ApsaraDB for SelectDB is a modern real-time data warehousing service that is developed based on Apache Doris. ApsaraDB for SelectDB uses a new cloud-native architecture that supports compute-storage separation. This topic describes the architecture and basic principles of ApsaraDB for SelectDB.

Architecture diagram

image

Components

Application systems or clients

An application system or a client is a service or tool that you use to access ApsaraDB for SelectDB. ApsaraDB for SelectDB is compatible with the MySQL connection protocol and standard SQL syntax. You can use tools such as the MySQL CLI, Java Database Connectivity (JDBC) drivers, Open Database Connectivity (ODBC) drivers, and visualization tools to access ApsaraDB for SelectDB instances.

Note

To reduce the impact of network latency and instability, we recommend that you deploy your application or client in the same region as that of your ApsaraDB for SelectDB instance.

Instances

An ApsaraDB for SelectDB instance is the basic unit that you can purchase and use to manage resources in ApsaraDB for SelectDB. After you purchase an ApsaraDB for SelectDB instance, the resources of the instance and related clusters belong to your account. ApsaraDB for SelectDB uses a cloud-native architecture that supports compute-storage separation. The architecture includes components such as instances, clusters, and storage. An instance is used to receive requests and contains a group of frontends (FEs). A cluster is a distributed system that processes requests and contains a group of backends (BEs). Object Storage Service (OSS) is used as the storage system for data storage. The FEs included in an instance are hosted by ApsaraDB for SelectDB and can be scaled based on your business requirements. You do not need to manage the FEs. In this compute-storage separation architecture, resources of multiple ApsaraDB for SelectDB instances are physically isolated. This way, the instances can meet the requirements in business scenarios that are completely independent or differ in sensitivity.

The following section describes how an ApsaraDB for SelectDB instance process read and write requests:

  • Write request: To initiate a write request in ApsaraDB for SelectDB, you can use the write interface provided by ApsaraDB for SelectDB or an existing import tool. After the request is received, the instance forwards the request to the specified cluster. The specified cluster processes the write request to write data to an OSS bucket and cache. After the data is persisted in the OSS bucket, a message that indicates the write request is successfully processed is returned.

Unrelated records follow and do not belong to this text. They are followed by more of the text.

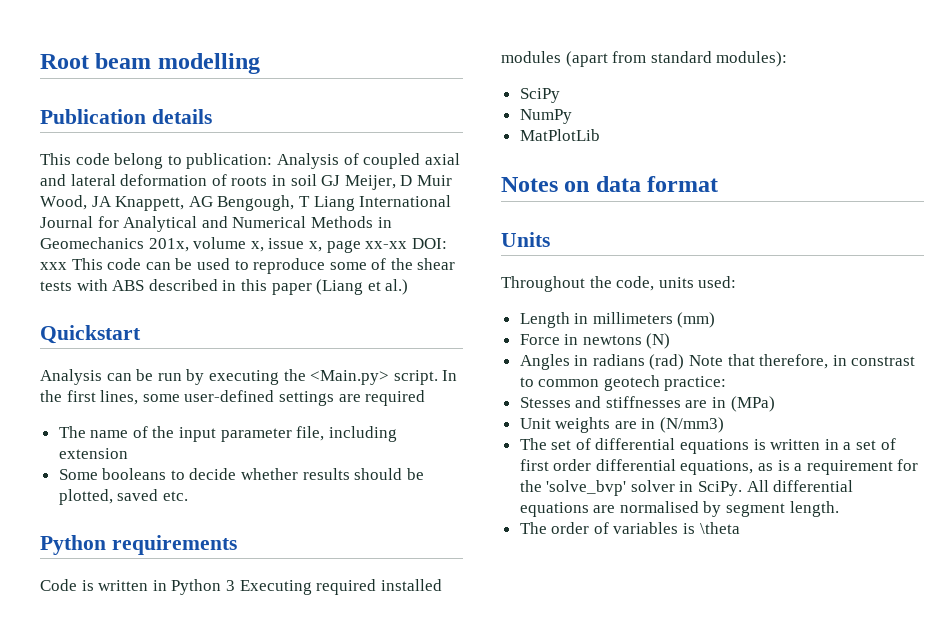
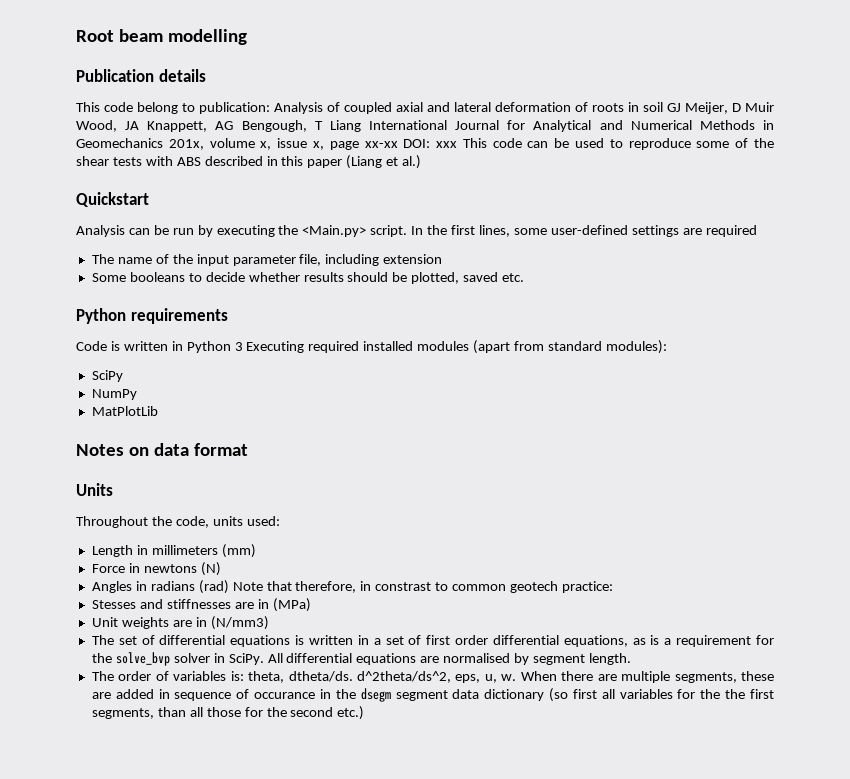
[546,480,627,496] 'solve_bvp' -> [115,652,170,666] solve_bvp
[683,522,740,534] is \theta -> [230,671,774,683] [91,688,774,702] [91,706,365,720] is: theta, dtheta/ds. d^2theta/ds^2, eps, u, w. When there are multiple segments, these are added in sequence of occurance in the dsegm segment data dictionary (so first all variables for the the first segments, than all those for the second etc.)

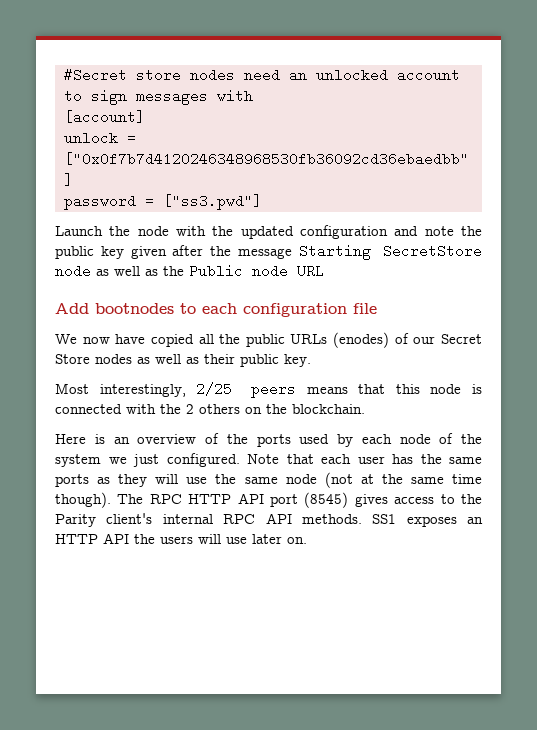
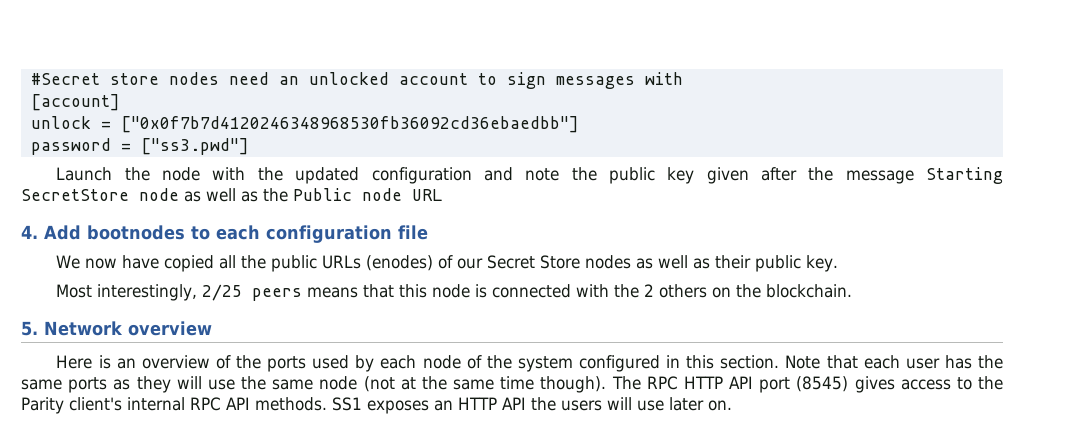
(324, 271) none -> [21,225,38,239] 4.
(365, 409) none -> [21,321,212,336] // 5. Network overview
[108,453,240,467] we just configured. -> [578,355,780,372] configured in this section.

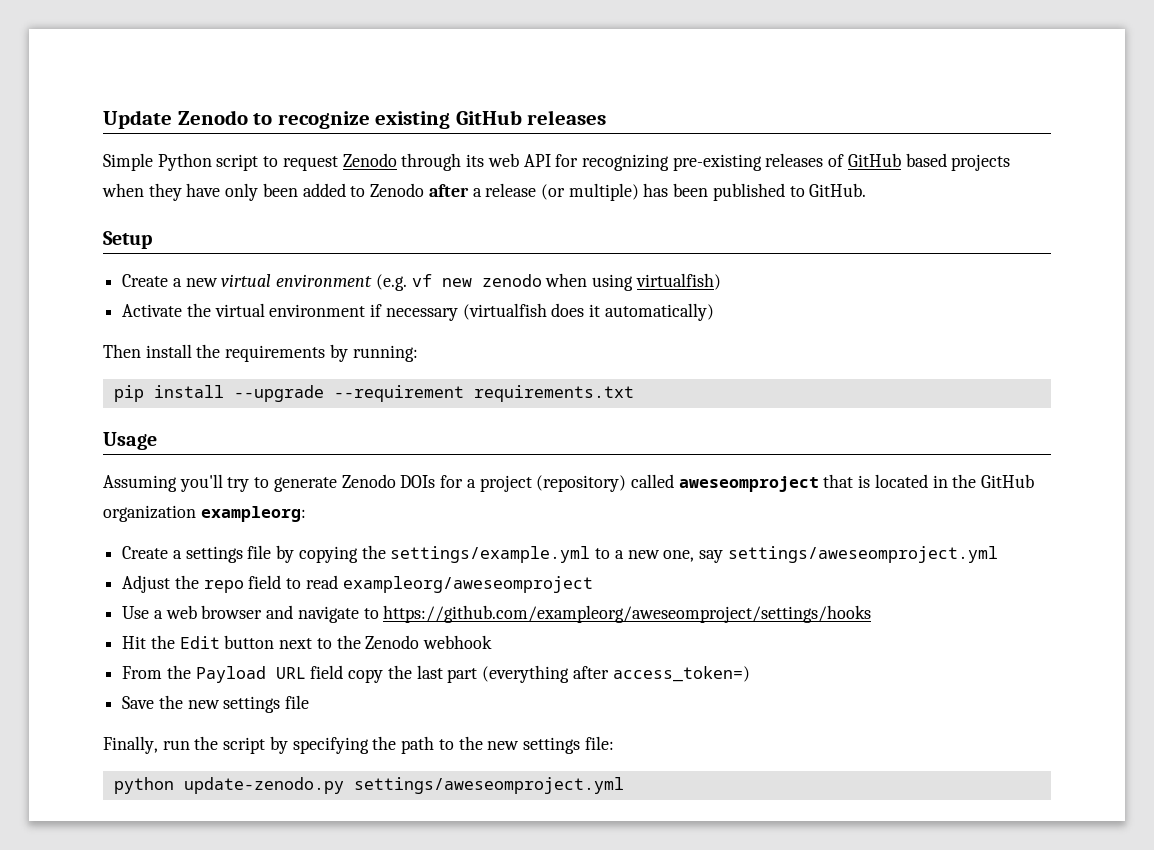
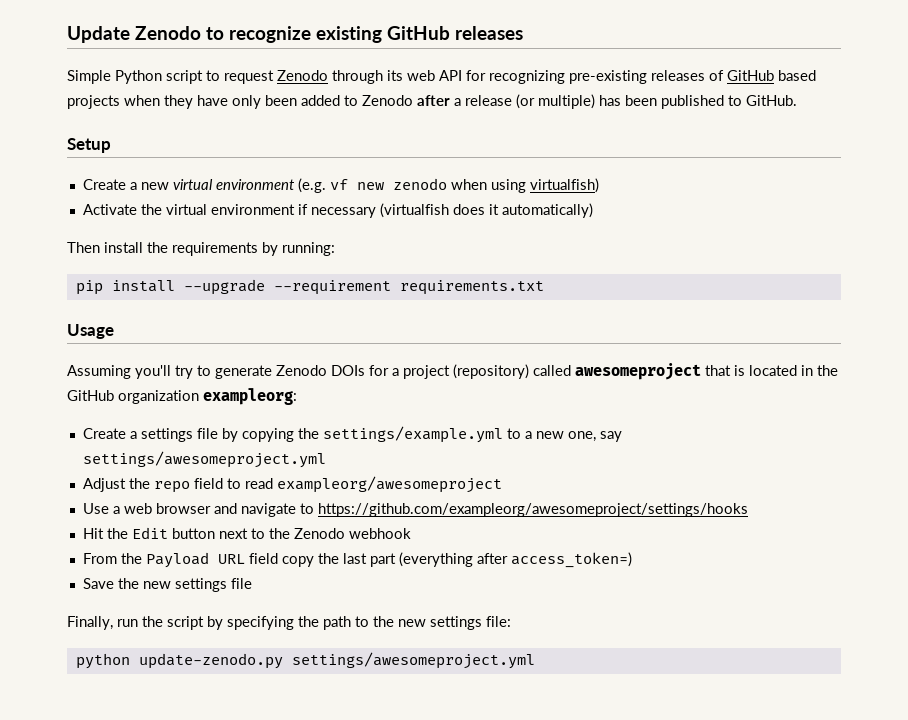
[678,476,819,492] aweseomproject -> [575,363,701,380] awesomeproject
[727,546,998,563] settings/aweseomproject.yml -> [82,451,326,468] settings/awesomeproject.yml
[342,576,593,593] exampleorg/aweseomproject -> [276,476,502,493] exampleorg/awesomeproject
[383,605,872,623] https://github.com/exampleorg/aweseomproject/settings/hooks -> [317,503,748,517] https://github.com/exampleorg/awesomeproject/settings/hooks
[353,777,624,794] settings/aweseomproject.yml -> [291,652,535,669] settings/awesomeproject.yml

  • Query request: You can execute an SQL statement to initiate a query request in ApsaraDB for SelectDB. After the request is received, the instance parses the SQL statement in the request, uses an intelligent optimizer to generate an efficient query execution plan, and then forwards the request to the specified cluster. The specified cluster performs massively parallel processing (MPP) on the query request, reads data from an OSS bucket or cache based on your business requirements, and then returns the results over the MySQL protocol after the query is complete. When the cluster performs a query, the cluster uses the pipeline execution architecture and technologies such as indexing, caching, and vectorization to accelerate the query. This allows you to experience the enhanced data analysis performance of ApsaraDB for SelectDB. The following figure shows how ApsaraDB for SelectDB processes a query request.

    image

Cluster

A cluster in ApsaraDB for SelectDB is a distributed system that contains one or more BEs. Each BE is equipped with computing resources and cache resources. In the compute-storage separation architecture, a long period of time is required to access OSS. In this case, caching is introduced to accelerate data access. ApsaraDB for SelectDB supports multi-level caching mechanisms such as in-memory and disk-based caches. Clusters can be flexibly scaled. During the scaling, caches are prefetched and migrated to ensure smooth analysis.

ApsaraDB for SelectDB supports the multi-cluster architecture. An instance can contain multiple clusters, which are similar to compute queues or groups in a classic distributed architecture. Multiple clusters in the same instance have the following features:

  • Data sharing: Multiple clusters share and access the underlying OSS data. This eliminates the need for redundant data storage.

  • Computing isolation: The computing and cache resources of multiple clusters are completely independent. You can use these clusters to isolate different workloads. You can purchase computing and storage resources of different specifications for different clusters based on your business requirements. Data is cached based on its access characteristics.

  • Simultaneous data reads and writes: Read and write operations can be performed in parallel in the multi-cluster architecture. After data is written, the written data can be immediately queried in all clusters.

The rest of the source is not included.